Ketegangan antara Israel dan Lebanon telah berlangsung sejak tahun 2006. Israel memiliki rencana untuk melakukan pertandingan ulang, tetapi Hizbullah juga telah siap untuk peperangan. Hizbullah dilaporkan memiliki persenjataan yang termasuk 150.000 rudal dan roket, dengan ribuan sudah ditembakkan sejak Oktober 2023.
Hizbullah juga memiliki 40.000 hingga 50.000 pejuang yang sangat terlatih dan disiplin, banyak di antaranya telah bertempur di Suriah.
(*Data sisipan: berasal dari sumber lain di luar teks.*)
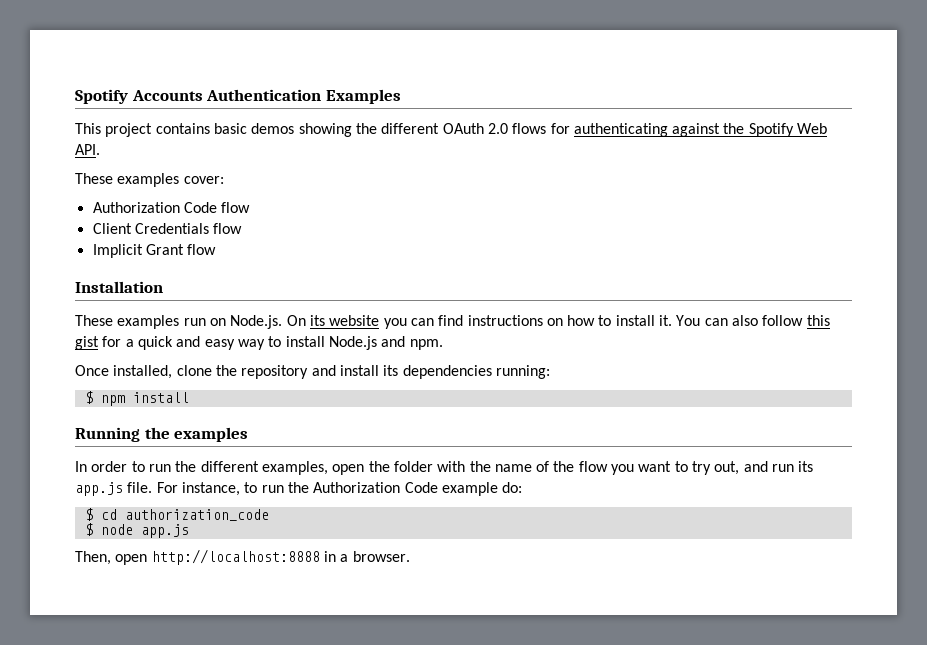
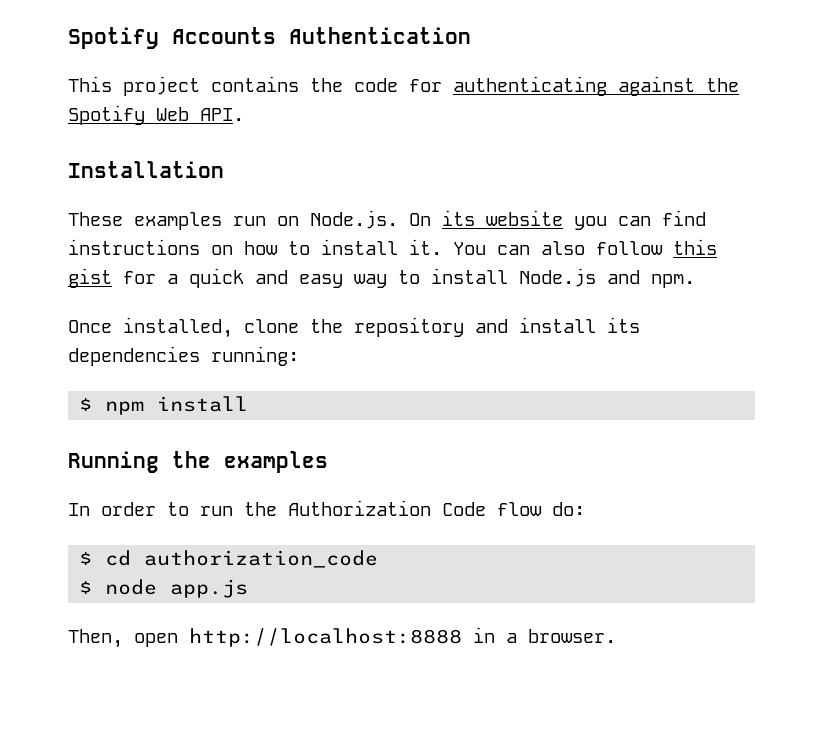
[325,89,401,104] Examples -> (471, 35) none
[213,123,547,137] basic demos showing the different OAuth 2.0 flows -> [310,78,398,92] the code
[75,173,224,187] [92,202,251,213] [92,223,243,234] [92,244,217,258] // These examples cover: // Authorization Code flow // Client Credentials flow // Implicit Grant flow -> (244, 114) none
[200,461,814,475] [75,482,498,496] different examples, open the folder with the name of the flow you want to try out, and run its app.js file. For instance, to run the Authorization Code example -> [288,500,542,516] Authorization Code flow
Lebanon memiliki kedalaman strategis dengan akses langsung ke Iran melalui Suriah dan Irak.
Meskipun Israel sering menyerang Suriah untuk menghalangi pengiriman senjata ke Hizbullah, beberapa serangan tidak berhasil sepenuhnya. Dalam situasi perang penuh, kedua belah pihak akan menderita kerugian yang signifikan.
Israel tidak hanya berhadapan dengan Hizbullah saja, tetapi juga dengan aktor non-negara lain di wilayah tersebut seperti Hamas, Jihad Islam, Houthi, serta kelompok milisi di Irak dan Suriah, yang semuanya memiliki kepentingan melawan AS dan Barat.
Jerman, Swedia, Kuwait, Belanda, dan negara-negara lain telah menyarankan warga mereka untuk meninggalkan Lebanon menyusul meningkatnya ketegangan. Kesepakatan dengan AS memberikan jaminan dukungan bagi Israel dalam situasi konflik dengan Hizbullah.
Ketegangan di perbatasan Lebanon-Israel telah naik selama beberapa minggu terakhir, dengan retorika panas dari kedua pihak. Meskipun perang tampak mungkin terjadi, harapan damai tetap merupakan prioritas tertinggi bagi masyarakat di Timur Tengah.